*Listed records:*

────────

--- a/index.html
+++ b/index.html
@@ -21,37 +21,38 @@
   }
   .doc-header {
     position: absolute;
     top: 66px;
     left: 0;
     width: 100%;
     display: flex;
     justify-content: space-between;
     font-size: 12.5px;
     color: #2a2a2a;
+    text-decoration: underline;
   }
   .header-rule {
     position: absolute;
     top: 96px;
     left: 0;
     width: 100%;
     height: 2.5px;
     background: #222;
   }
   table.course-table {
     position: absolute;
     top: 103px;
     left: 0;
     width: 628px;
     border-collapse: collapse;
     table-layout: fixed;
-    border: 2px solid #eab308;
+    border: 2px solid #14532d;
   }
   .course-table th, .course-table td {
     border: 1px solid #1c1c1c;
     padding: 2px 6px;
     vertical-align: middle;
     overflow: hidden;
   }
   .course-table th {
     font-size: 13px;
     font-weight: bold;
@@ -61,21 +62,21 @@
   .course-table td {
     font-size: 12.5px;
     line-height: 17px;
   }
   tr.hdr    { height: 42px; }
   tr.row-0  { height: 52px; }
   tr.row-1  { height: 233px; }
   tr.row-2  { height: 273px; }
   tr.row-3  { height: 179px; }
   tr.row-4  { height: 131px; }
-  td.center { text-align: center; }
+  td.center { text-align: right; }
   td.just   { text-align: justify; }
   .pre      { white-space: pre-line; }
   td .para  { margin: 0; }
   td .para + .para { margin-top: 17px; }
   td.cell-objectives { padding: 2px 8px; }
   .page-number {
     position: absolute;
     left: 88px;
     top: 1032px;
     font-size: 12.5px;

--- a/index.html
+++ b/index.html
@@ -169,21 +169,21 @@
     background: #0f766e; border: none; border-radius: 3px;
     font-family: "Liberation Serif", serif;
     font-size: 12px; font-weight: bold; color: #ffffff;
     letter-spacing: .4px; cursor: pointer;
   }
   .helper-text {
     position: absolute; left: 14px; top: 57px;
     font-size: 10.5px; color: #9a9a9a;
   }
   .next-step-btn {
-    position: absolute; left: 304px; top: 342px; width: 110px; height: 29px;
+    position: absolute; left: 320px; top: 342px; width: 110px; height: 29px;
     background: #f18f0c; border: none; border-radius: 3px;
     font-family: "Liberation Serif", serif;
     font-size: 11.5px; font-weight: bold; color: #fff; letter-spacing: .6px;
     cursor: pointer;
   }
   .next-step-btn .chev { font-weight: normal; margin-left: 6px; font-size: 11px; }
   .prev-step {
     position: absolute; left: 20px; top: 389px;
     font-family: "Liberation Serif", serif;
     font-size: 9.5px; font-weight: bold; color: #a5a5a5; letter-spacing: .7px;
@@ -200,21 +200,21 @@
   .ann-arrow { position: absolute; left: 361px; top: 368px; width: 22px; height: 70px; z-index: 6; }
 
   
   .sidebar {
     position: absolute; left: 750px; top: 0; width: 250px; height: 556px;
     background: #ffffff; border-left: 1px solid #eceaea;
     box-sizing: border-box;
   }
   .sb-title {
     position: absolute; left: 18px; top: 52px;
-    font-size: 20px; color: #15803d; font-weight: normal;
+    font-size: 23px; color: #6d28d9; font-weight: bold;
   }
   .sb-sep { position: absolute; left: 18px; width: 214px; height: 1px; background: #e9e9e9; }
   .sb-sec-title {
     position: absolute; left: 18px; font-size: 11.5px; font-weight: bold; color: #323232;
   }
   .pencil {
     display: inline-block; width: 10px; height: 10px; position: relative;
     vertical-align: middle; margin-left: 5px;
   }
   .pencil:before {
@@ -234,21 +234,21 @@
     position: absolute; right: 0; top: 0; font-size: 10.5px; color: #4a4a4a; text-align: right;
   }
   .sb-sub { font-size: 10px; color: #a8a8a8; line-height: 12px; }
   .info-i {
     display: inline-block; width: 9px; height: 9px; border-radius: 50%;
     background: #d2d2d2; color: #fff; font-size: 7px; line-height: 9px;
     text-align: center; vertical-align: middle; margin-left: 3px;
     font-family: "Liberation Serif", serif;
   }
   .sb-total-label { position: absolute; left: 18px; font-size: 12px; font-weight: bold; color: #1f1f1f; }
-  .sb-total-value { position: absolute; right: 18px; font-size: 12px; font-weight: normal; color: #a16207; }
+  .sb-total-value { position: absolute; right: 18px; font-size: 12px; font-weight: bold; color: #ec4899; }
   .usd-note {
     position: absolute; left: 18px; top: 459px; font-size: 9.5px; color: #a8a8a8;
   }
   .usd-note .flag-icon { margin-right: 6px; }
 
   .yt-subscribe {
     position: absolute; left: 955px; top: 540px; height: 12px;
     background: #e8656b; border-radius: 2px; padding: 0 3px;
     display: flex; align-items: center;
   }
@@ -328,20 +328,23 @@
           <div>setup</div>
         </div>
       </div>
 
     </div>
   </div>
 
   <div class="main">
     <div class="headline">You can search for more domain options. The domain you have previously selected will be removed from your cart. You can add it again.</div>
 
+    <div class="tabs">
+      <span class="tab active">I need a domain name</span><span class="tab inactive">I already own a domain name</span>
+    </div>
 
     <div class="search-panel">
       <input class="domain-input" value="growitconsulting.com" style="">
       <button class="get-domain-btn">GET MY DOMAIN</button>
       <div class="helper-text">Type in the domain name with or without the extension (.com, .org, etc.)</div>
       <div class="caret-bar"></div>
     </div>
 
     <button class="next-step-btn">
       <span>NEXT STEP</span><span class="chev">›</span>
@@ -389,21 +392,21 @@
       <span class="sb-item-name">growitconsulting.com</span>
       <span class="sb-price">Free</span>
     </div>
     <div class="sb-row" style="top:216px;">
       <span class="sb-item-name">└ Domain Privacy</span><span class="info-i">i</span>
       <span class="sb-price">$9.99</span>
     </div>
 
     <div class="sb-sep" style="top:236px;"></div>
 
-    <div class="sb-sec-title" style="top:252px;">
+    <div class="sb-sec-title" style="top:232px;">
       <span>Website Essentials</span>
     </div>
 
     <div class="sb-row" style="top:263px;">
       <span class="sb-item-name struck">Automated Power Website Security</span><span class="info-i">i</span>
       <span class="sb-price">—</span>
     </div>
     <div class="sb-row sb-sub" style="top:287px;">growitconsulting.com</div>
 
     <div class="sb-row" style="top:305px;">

────────

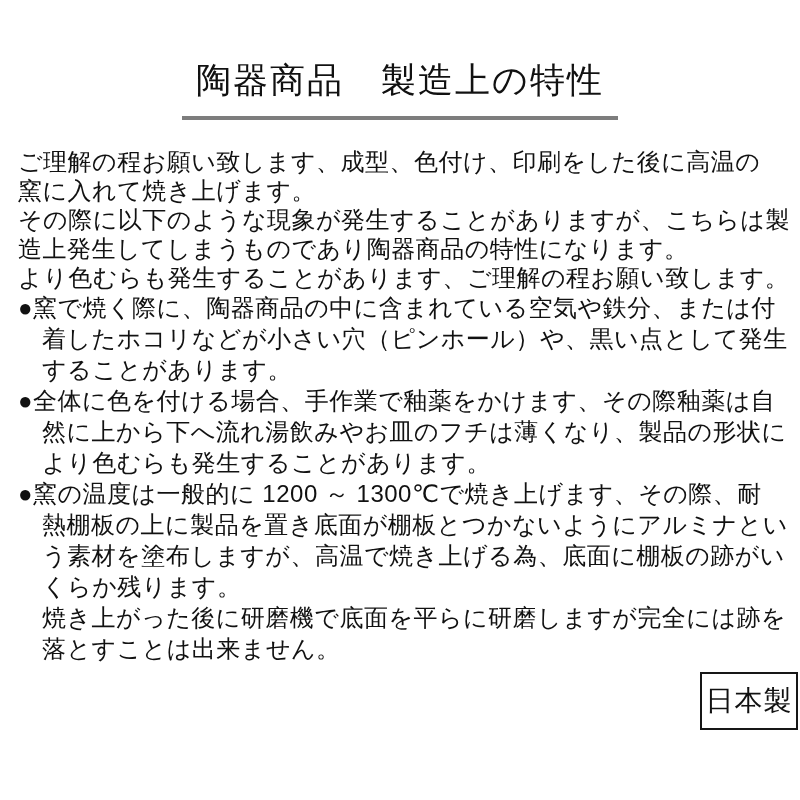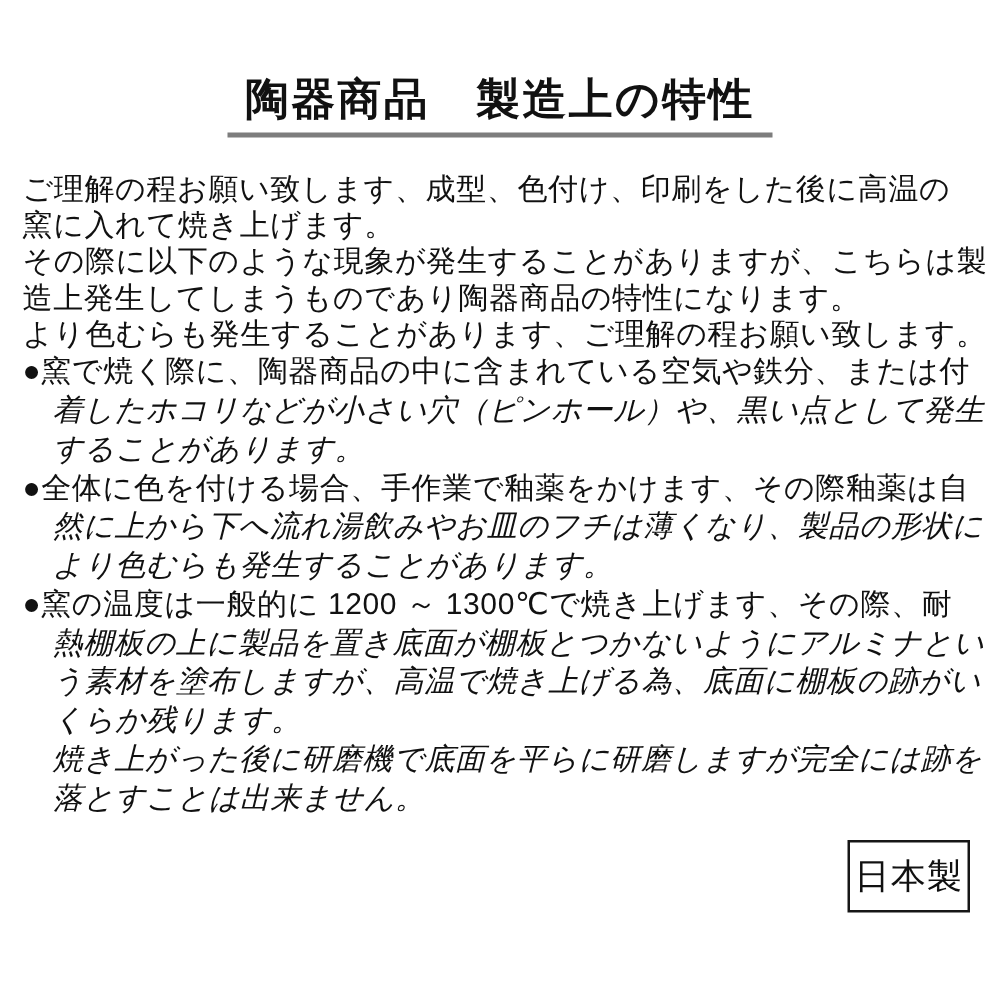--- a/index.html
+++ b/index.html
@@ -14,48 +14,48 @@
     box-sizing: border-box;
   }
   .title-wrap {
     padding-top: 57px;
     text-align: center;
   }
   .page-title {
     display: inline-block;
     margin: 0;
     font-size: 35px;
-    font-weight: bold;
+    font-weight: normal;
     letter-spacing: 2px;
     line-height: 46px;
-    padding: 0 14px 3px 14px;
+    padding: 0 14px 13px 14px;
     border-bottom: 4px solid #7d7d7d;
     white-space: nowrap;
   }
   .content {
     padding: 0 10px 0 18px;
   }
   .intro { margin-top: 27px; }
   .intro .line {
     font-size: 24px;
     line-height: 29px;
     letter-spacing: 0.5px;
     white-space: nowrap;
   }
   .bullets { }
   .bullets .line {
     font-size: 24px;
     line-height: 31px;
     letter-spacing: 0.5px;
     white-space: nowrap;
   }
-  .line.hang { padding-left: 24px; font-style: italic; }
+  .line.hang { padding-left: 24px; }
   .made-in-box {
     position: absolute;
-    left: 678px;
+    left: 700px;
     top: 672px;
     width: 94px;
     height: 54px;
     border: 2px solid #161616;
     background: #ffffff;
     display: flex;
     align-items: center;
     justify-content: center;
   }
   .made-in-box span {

────────

*Action item:*
When the word "content" turns up on a line of the material above, copy that line.

*Reply to the exercise:*
     justify-content: space-between;
   .content {
     justify-content: center;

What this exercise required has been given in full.